Emsal Mahkeme Kararı İstanbul Bölge Adliye Mahkemesi 12. Hukuk Dairesi 2020/928 E. 2023/5 K. 02.01.2023 T.

Görüntülediğiniz mahkeme kararı henüz kesinleşmemiştir. Yararlı olması amacıyla eklenmiştir.

T.C.
İSTANBUL
BÖLGE ADLİYE MAHKEMESİ
12. HUKUK DAİRESİ
DOSYA NO: 2020/928
KARAR NO: 2023/5
T Ü R K M İ L L E T İ A D I N A
İ S T İ N A F K A R A R I
İNCELENEN KARARIN
MAHKEMESİ: İSTANBUL 14. ASLİYE TİCARET MAHKEMESİ
TARİHİ: 24/02/2020
NUMARASI: 2016/1060 Esas 2020/207 Karar
DAVA: İtirazın İptali (Ticari Satımdan Kaynaklanan)
İSTİNAF KARAR TARİHİ: 02/01/2023
Davanın kısmen kabulüne-reddine ilişkin kararın temlik alan davacı vekili tarafından istinafı üzerine düzenlenen rapor ve dosya kapsamı incelenip gereği görüşülüp düşünüldü;
DAVA: Davacı vekili; müvekkili ile … Ltd. Şti arasında akdedilen genel kredi sözleşmesini davalı …’in müteselsil kefil sıfatıyla imzaladığını, kredilerin geri ödemesinin yapılmaması üzerine, asıl borçlu ve müteselsil kefile Bakırköy … Noterliği’nin 20.05.2016 tarihli ihtarnamesinin keşide edildiğini,davalı/borçlular hakkında, İstanbul … İcra Dairesinin … esas sayılı dosyasında ilamsız icra takibi başlatıldığını, ancak davalıların itirazı nedeniyle takibin durduğunu, davalıların imzaladığı sözleşme ile belirlenen oranda faiz ödemeyi kabul ettiklerini,banka tarafından BCH kredilerine uygulanacak en yüksek faizin %27 olarak belirlendiği,temerrüt faizinin ise sözleşmenin 10.5 maddesi hükmü gereği iki katı olan %54 olduğunu belirterek, davalıların takibe yönelik itirazının iptali ile davalılar aleyhine icra inkar tazminatına hükmedilmesini talep etmiştir.
CEVAP: Davalılar davaya cevap vermemiş, davalılar vekili yargılama sırasında davanın reddini savunmuştur.

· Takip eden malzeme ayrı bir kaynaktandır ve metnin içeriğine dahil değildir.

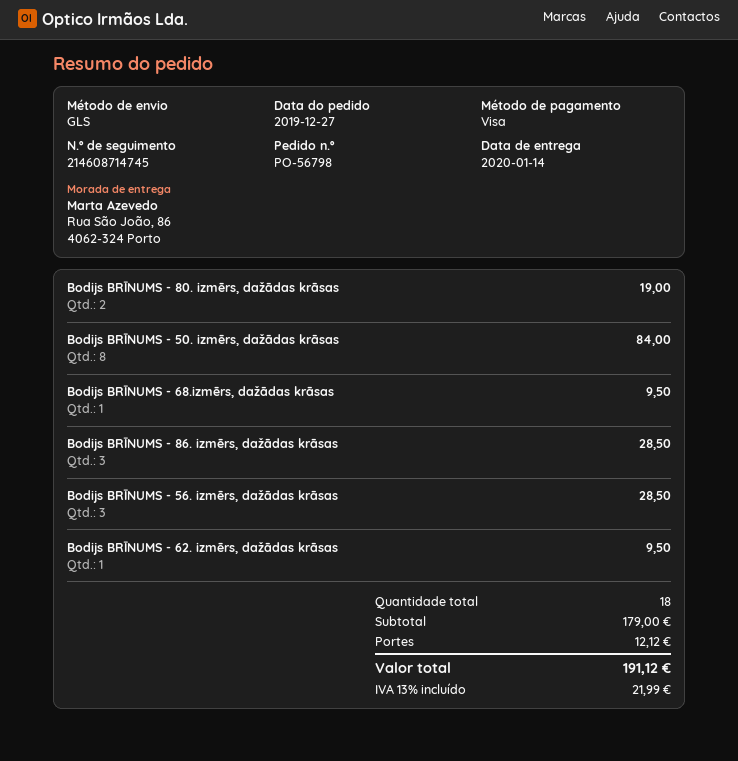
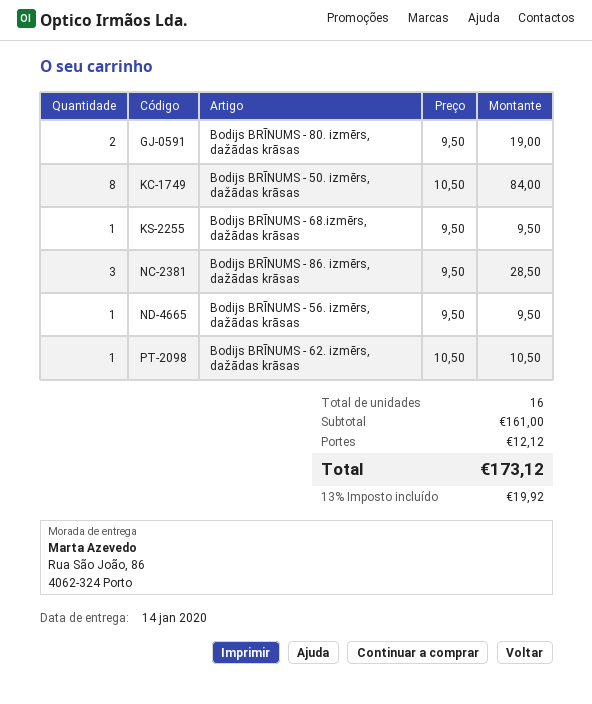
Bodijs BRĪNUMS - 56. izmērs, dažādas krāsas: 3 for 28.50 -> 1 for 9.50
Bodijs BRĪNUMS - 62. izmērs, dažādas krāsas: 1 for 9.50 -> 1 for 10.50
total quantity: 18 -> 16
subtotal: 179.00 -> 161.00
tax: 13% = 21.99 -> 13% = 19.92
total: 191.12 -> 173.12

İLK DERECE MAHKEME KARARI: Mahkemece; icra takibinde davalı şirkete ödeme emri 01/07/2016 tarihinde tebliğ edildiği, borçlu şirket vekili tarafından 13/07/2016 tarihinde takibe itiraz edildiği, İİK’nun 62. maddesine göre, borçlunun ödeme emri tebliğinden itibaren 7 gün içinde takibe karşı itirazlarını bildirmesi gerektiği, somut olayda itiraz 7 günlük itiraz süresi geçtikten sonra yapıldığından, takibin borçlu şirket yönünden kesinleştiği, itirazın iptali davası açılmasında davacının hukuki yararının bulunmadığı,davalı kefilin kefaletinin geçerli olduğu, bilirkişi raporun da her ne kadar asıl alacak takip talebinden fazla tespit edilerek bu kısım üzerinden işlemiş faiz ve BSMV hesaplanmış olsa da, mahkemece taleple bağlı kalınmak suretiyle 114.134,35-TL asıl alacak üzerinden rapordaki tespitler esas alınmak suretiyle işlemiş faiz ve BSMV hesaplandığı, davacının takip talebindeki masrafa ilişkin belge lendirmediğinden bu kısım alacağı ispatlayamadığı, çek depo talebi yönünden ise talebin davacı tarafından harçlandırılmadığı gerekçesiyle, davanın kısmen kabulü ile davalının itirazının kısmen iptaline, takibin 114.134,35-TL asıl alacak, 1944,09-TL işlemiş faiz, 97,20-TL BSMV olmak üzere toplam 116.175,64-TL üzerinden, asıl alacağa takip tarihinden itibaren %54 oranında temerrüt faizi işletilerek devamına, davalının icra inkar tazminatına mahkum edilmesine karar verilmiştir.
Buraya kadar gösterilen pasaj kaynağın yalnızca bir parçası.